- **Activity**:
Across the listing below, how many lines have the word "ModSecurity" in them? Provide only the number.

- **Data supplied**:
::::::::::

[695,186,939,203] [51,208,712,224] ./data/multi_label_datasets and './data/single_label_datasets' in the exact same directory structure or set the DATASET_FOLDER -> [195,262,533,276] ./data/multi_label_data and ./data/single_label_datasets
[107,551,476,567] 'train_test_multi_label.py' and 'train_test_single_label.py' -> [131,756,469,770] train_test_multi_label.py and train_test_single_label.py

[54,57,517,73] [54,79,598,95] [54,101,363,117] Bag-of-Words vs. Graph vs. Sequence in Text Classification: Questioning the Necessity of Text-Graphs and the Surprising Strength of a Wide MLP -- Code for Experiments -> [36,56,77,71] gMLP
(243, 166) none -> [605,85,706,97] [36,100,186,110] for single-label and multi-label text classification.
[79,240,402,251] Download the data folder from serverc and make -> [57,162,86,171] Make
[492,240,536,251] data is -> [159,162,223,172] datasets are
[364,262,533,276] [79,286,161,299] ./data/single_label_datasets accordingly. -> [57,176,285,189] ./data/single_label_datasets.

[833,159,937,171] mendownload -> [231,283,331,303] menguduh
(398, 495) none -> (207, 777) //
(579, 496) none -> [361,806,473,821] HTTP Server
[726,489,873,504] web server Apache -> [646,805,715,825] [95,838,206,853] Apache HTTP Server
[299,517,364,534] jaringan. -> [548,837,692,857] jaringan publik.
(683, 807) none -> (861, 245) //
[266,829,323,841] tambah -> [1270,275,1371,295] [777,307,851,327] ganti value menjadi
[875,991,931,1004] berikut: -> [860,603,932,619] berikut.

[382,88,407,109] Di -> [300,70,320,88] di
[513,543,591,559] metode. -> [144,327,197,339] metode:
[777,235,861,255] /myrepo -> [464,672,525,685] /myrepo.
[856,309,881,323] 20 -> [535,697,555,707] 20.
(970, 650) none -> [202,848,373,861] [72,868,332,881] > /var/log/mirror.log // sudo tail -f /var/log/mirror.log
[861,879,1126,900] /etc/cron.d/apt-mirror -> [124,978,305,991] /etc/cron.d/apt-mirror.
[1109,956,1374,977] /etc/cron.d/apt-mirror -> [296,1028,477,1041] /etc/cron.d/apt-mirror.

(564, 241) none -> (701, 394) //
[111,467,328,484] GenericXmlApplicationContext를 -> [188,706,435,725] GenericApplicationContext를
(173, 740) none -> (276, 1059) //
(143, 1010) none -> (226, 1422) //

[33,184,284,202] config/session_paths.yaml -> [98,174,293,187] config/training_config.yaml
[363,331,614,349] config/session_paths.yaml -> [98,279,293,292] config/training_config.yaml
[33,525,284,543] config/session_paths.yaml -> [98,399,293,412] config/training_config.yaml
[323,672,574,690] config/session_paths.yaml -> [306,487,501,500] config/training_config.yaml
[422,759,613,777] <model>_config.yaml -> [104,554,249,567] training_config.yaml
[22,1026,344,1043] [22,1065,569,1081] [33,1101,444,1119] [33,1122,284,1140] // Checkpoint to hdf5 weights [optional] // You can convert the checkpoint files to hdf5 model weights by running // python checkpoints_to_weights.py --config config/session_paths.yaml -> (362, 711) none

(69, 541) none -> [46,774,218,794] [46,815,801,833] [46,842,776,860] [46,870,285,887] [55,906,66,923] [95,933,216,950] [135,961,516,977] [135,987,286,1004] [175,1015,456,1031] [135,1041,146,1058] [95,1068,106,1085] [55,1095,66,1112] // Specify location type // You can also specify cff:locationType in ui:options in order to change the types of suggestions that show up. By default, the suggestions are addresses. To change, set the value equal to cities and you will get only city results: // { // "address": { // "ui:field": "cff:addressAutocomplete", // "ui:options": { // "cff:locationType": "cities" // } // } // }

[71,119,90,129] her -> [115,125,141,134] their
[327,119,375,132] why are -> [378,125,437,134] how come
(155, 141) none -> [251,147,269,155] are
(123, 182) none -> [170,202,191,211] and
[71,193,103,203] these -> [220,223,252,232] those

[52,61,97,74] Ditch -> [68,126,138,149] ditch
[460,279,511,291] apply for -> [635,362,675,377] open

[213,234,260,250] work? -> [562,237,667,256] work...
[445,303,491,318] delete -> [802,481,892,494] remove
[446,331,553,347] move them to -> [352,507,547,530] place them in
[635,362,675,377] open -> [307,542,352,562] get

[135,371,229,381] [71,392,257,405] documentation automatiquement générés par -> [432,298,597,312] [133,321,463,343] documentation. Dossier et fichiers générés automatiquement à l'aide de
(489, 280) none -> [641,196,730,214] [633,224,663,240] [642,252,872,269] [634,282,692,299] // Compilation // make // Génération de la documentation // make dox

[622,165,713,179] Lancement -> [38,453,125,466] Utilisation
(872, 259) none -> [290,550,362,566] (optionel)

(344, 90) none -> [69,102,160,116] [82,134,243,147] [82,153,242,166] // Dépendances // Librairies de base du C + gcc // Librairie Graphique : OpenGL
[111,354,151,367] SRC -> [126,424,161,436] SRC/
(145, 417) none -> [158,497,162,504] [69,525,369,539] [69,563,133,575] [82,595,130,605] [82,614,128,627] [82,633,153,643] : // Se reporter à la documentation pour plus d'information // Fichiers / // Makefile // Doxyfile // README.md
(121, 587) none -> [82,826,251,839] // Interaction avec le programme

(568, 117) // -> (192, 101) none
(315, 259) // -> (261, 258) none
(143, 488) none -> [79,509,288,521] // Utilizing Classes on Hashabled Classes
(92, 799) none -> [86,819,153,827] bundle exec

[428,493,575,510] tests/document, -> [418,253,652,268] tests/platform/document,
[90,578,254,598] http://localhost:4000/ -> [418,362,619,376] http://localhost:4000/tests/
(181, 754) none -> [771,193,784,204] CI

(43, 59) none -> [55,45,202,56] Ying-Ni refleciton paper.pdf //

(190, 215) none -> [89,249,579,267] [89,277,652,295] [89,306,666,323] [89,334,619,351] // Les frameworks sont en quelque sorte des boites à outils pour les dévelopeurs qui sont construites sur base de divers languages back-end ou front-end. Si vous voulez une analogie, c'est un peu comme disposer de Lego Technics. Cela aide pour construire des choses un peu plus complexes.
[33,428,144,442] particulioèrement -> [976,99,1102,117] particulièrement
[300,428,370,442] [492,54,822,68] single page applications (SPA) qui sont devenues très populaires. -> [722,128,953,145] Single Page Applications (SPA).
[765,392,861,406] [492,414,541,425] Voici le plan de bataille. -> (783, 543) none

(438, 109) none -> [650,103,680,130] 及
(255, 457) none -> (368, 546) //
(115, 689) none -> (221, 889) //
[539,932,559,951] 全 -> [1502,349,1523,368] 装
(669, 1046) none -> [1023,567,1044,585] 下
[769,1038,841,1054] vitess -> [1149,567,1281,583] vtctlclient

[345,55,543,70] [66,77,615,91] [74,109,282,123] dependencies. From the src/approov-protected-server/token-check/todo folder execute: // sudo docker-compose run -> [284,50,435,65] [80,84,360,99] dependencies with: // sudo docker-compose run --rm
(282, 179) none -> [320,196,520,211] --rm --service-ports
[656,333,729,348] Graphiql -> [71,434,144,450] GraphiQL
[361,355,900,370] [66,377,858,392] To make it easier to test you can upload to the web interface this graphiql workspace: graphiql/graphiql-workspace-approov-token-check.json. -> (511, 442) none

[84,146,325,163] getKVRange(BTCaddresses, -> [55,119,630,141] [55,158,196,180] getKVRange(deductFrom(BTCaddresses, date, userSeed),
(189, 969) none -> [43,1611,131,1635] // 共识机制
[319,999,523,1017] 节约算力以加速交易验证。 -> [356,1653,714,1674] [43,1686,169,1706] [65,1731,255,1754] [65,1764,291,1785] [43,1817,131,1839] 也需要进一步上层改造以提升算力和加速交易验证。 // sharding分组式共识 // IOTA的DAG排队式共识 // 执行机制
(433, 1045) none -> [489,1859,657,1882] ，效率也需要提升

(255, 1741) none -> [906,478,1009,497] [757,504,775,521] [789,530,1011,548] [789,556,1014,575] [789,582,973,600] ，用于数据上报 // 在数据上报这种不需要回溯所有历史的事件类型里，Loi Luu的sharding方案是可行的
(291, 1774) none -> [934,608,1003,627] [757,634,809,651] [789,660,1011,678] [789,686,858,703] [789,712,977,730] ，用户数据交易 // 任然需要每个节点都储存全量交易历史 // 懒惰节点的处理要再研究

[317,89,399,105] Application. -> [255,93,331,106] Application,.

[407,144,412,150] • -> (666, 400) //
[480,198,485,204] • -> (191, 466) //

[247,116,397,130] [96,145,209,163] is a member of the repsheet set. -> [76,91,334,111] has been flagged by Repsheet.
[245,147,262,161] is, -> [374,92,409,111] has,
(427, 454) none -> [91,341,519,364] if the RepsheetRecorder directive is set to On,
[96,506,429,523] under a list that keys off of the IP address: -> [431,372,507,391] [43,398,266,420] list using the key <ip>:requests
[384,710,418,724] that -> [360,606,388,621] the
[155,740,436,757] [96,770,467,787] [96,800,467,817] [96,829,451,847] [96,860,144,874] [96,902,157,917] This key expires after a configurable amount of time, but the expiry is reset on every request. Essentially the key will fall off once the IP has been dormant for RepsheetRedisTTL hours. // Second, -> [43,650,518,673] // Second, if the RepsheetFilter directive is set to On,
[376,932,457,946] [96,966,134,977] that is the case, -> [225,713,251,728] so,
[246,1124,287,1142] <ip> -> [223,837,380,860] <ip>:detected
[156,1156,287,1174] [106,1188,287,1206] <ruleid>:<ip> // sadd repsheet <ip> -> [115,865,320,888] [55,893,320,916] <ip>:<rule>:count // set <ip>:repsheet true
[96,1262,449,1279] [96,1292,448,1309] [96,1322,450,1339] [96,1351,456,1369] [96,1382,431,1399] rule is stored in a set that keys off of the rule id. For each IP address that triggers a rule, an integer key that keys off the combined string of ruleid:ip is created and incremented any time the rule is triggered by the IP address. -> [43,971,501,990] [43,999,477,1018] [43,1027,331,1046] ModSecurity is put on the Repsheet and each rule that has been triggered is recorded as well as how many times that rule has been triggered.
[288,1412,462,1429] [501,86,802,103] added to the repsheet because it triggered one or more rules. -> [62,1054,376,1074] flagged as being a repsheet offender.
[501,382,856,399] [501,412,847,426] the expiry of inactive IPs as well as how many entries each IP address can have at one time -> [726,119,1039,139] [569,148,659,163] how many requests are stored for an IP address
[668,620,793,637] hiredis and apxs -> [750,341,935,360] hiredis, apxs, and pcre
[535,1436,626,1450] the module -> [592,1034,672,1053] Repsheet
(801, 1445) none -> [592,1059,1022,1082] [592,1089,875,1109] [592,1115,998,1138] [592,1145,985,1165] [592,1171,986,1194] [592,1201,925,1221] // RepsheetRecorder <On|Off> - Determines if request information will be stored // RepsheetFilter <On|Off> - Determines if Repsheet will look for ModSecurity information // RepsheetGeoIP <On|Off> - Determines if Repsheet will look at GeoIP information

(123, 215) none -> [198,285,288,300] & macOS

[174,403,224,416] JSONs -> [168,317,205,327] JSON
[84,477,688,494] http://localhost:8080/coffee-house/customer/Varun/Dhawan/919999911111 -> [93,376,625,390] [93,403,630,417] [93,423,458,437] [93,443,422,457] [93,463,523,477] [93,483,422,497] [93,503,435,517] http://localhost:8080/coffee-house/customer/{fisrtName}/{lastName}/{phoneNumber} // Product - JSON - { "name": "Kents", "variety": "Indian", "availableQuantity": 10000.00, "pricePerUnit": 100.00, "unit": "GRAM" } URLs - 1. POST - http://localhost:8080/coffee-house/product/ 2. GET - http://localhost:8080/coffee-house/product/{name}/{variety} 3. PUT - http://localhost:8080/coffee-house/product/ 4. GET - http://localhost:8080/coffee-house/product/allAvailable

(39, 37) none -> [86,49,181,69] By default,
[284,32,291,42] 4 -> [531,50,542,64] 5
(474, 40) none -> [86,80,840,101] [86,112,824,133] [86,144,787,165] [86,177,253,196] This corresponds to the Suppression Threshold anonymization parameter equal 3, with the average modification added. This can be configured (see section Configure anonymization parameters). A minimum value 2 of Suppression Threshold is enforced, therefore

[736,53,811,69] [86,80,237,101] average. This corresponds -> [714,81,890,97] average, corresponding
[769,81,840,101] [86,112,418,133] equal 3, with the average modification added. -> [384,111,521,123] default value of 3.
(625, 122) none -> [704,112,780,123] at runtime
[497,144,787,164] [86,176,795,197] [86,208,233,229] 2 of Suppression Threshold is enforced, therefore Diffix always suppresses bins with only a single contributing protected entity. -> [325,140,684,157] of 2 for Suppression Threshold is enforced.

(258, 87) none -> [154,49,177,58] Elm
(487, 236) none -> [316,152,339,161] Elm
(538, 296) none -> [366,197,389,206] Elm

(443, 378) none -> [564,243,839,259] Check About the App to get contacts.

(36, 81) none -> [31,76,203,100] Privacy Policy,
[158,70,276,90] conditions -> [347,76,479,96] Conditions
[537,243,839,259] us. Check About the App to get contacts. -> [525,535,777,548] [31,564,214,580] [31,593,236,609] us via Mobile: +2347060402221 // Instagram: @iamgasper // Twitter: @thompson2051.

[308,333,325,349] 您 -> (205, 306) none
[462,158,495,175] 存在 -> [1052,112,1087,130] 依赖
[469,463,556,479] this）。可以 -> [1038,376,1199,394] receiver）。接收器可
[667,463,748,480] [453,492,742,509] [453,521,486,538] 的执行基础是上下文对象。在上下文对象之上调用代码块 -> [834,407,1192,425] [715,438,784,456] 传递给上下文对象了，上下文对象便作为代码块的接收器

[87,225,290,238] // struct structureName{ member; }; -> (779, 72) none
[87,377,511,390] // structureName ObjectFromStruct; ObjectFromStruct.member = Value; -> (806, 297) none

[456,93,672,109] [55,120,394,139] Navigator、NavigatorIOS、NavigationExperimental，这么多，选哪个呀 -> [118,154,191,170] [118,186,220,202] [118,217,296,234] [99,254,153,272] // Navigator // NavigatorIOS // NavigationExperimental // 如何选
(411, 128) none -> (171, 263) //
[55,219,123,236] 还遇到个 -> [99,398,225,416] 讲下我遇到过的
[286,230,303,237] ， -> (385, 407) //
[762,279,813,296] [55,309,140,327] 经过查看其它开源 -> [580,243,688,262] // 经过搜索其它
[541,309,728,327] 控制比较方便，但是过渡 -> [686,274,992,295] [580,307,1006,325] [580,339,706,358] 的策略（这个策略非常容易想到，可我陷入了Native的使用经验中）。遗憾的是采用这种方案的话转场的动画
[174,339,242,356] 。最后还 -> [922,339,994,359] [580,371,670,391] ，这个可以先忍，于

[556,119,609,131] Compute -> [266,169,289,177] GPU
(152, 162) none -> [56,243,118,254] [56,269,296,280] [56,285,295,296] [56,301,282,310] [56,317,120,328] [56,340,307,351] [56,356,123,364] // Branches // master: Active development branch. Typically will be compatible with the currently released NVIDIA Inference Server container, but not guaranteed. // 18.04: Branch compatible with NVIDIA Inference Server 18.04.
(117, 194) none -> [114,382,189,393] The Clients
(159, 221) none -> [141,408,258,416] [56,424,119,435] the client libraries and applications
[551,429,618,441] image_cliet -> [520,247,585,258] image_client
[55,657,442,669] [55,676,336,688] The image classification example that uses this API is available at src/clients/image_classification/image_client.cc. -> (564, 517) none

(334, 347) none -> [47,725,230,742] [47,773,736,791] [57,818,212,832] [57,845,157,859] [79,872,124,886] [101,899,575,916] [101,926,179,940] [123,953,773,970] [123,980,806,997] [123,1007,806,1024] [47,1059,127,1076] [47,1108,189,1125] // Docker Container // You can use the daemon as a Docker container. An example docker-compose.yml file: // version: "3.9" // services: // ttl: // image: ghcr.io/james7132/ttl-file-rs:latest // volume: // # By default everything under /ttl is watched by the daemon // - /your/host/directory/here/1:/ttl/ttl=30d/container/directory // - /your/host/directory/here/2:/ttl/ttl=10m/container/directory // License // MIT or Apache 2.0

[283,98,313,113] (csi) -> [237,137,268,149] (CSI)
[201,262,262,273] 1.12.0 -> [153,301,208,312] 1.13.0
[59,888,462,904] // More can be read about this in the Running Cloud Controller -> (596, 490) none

::::::::::

- **Solution for this task**:
2